Devenu exclusivement un musée confié au Centre des monuments nationaux (CNN), le château de Rambouillet continue cependant à capitaliser sur le rôle politique qui fût le sien, depuis l’Ancien Régime jusqu’à la Ve République. En témoigne, le parcours de visite permanent “100 ans de diplomatie” inauguré début juillet et l’ouverture de l’appartement présidentiel tel qu’il a été occupé par Valéry Giscard d’Estaing sous son septennat (1974-1981).

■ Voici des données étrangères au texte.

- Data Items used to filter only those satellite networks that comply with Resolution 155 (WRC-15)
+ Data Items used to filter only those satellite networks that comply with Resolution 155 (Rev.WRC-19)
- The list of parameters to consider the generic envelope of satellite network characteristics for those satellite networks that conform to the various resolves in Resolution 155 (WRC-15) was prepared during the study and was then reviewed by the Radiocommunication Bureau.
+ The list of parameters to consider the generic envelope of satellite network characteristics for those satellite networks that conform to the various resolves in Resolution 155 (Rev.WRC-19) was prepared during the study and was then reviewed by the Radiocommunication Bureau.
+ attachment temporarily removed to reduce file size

Le château de Rambouillet. Photo d'archives Sipa/TF1/Sureau
« Valéry Giscard d’Estaing aimait beaucoup Rambouillet. Il y venait à la fois pour des séjours familiaux et des rendez-vous officiels », souligne Isabelle de Gourcuff, administratrice du château. Surtout, “VGE” a redonné à Rambouillet sa vocation diplomatique naturelle liée à la chasse que l’on pratiquait dans son vaste domaine forestier depuis François 1er. En novembre 1975, le président français y organise avec son homologue américain, Gerald Ford, un premier G6 (élargi en G7 par la suite), comptant sur le cadre bucolique pour favoriser des relations plus directes entre dirigeants des puissances occidentales.
« Jusqu’ici ces espaces n’étaient pas accessibles au public »

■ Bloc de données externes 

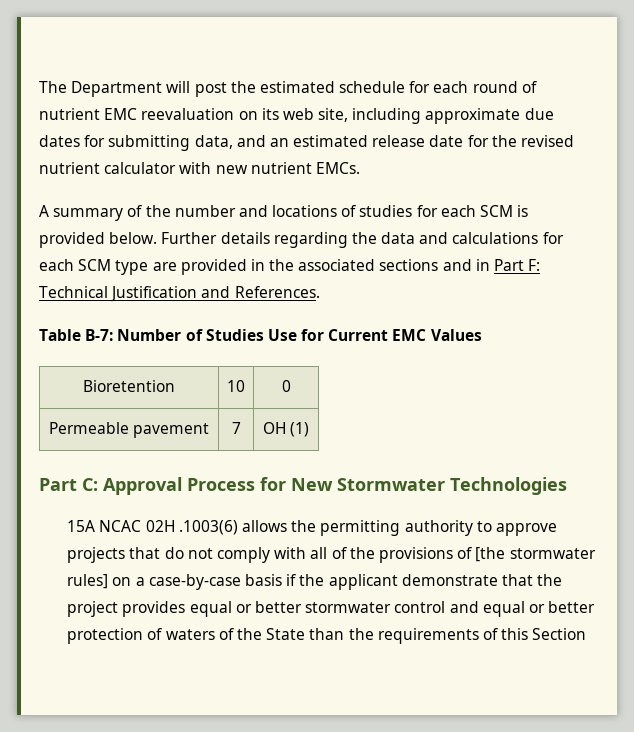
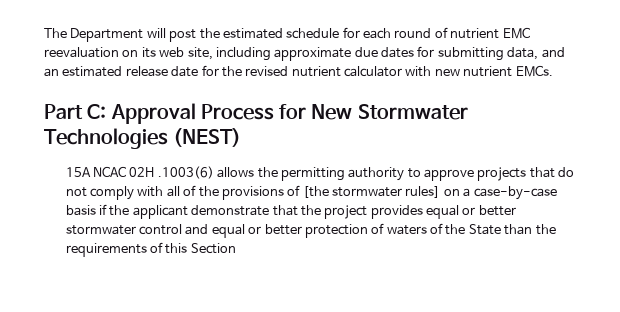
- A summary of the number and locations of studies for each SCM is provided below. Further details regarding the data and calculations for each SCM type are provided in the associated sections and in Part F: Technical Justification and References.
- Table B-7: Number of Studies Use for Current EMC Values
- Bioretention | 10 | 0
- Permeable pavement | 7 | OH (1)
- Part C: Approval Process for New Stormwater Technologies
+ Part C: Approval Process for New Stormwater Technologies (NEST)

La tenue de ce premier sommet a profondément contribué à la transformation de Rambouillet. Il s’agissait de l’adapter à ces rendez-vous très protocolaires, très codifiés dans ses usages. « C’est ce que l’on montre au public et évidemment, cela l’intéresse car ce récit et son décor d’époque, reconstitué de façon authentique avec le Mobilier national, font référence à une histoire somme toute récente que beaucoup de nos visiteurs ont connue. Et tout ce que l’on raconte est vrai, étayé par les archives nationales, diplomatiques et photographiques », détaille encore Isabelle de Gourcuff.

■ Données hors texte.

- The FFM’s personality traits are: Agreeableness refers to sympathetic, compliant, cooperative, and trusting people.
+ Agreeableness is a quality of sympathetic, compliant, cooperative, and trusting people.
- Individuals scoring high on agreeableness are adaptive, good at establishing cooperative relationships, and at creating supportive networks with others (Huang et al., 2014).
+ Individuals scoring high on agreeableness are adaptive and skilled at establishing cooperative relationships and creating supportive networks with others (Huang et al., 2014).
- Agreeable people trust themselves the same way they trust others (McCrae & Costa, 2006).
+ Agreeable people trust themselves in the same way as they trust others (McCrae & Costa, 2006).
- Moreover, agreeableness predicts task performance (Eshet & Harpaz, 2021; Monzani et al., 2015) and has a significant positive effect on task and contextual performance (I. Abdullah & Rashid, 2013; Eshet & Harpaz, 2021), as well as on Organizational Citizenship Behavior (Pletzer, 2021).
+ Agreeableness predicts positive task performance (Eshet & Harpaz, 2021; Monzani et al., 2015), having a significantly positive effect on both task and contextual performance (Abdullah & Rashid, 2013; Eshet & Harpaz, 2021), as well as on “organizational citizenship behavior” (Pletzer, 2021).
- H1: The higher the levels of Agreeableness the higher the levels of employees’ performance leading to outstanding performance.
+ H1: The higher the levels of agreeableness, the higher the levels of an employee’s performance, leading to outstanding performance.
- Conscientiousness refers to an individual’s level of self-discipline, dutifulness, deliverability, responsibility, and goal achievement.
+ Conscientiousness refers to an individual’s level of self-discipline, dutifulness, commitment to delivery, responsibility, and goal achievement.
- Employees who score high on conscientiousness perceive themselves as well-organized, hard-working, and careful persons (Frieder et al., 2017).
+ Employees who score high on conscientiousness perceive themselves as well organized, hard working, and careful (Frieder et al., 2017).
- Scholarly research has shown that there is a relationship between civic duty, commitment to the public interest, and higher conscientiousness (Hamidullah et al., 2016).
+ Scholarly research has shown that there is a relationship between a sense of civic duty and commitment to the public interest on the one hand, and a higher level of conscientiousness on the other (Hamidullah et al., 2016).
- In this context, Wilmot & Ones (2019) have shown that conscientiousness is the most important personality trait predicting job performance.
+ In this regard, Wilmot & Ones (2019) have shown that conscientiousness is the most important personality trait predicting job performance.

Les témoignages sonores du majordome du président et de plusieurs de ses anciens collaborateurs encore en vie recueillis avec l’aide de la Fondation Valéry Giscard d’Estaing, font parler tous ces meubles et laissent entrevoir la vie présidentielle, côté cour et un peu, côté jardin. « C’est une première car jusqu’ici ces espaces n’étaient pas accessibles au public. On a choisi de privilégier la vie officielle du président car l’on a davantage de choses à raconter, notamment sur la préparation de ces sommets. Mais on sent qu’il y a une vraie appétence des visiteurs pour les coulisses du pouvoir et le quotidien des présidents », résume l’administratrice du château.